The U.S. Economy is Great—Just Not Everywhere
Aggregate U.S. unemployment is at generational lows and employees are starting to see their incomes increase. The current administration loves to crow about how their policies have spawned an economic renaissance of sorts. However, much of this prosperity is dependent on geography. Some parts of the nation continue to struggle, long after the epic 2008-09 downturn seems to be only a memory.
Evidence that “the rising tide hasn’t lifted all the ships” is very obvious in the municipal bond market. Municipal Market Analytics has noted that there is more distress in the municipal bond market in the Midwest and Southeast than in other parts of the United States (excluding Puerto Rico). While defaults are rare in this $4 trillion marketplace, there are a disproportionate number of problems in these areas. While these two regions collectively have only about 1/3 of the outstanding municipal debt, the Midwest has 37% of the securities in default (or in violation of a covenant). The comparable default figure for the Southeast is 22%. Clearly, things aren’t as rosy in these areas as Washington would like us to believe.
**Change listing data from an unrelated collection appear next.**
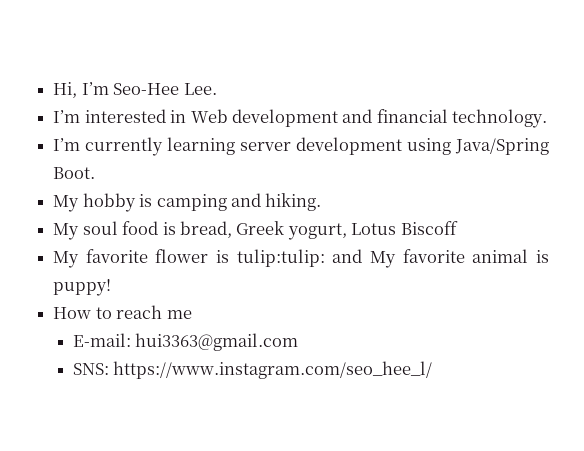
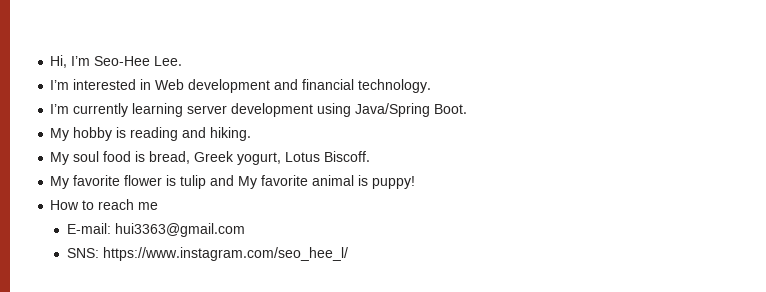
- My hobby is camping and hiking.
+ My hobby is reading and hiking.
- My soul food is bread, Greek yogurt, Lotus Biscoff
+ My soul food is bread, Greek yogurt, Lotus Biscoff.
- My favorite flower is tulip:tulip: and My favorite animal is puppy!
+ My favorite flower is tulip and My favorite animal is puppy!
For example, in Baldwin County, Alabama, 16% of their municipal bonds are impaired. The Industrial Midwest is similarly struggling. Matt Fabian, the partner at Municipal Market Analytics who authored the report, surmises that long term economic malaise, as opposed to recent events, is the principal cause in most of the affected areas. Wealthier, urban areas are surging while smaller cities and rural areas are being left behind. Fabian states, “As income inequality grows in America and economic outcomes diverge, this trend of defaults is only going to get stronger.” One has to wonder if the voters in these areas are going to blame their local and state leaders in upcoming elections. Or, will they focus their anger on Washington?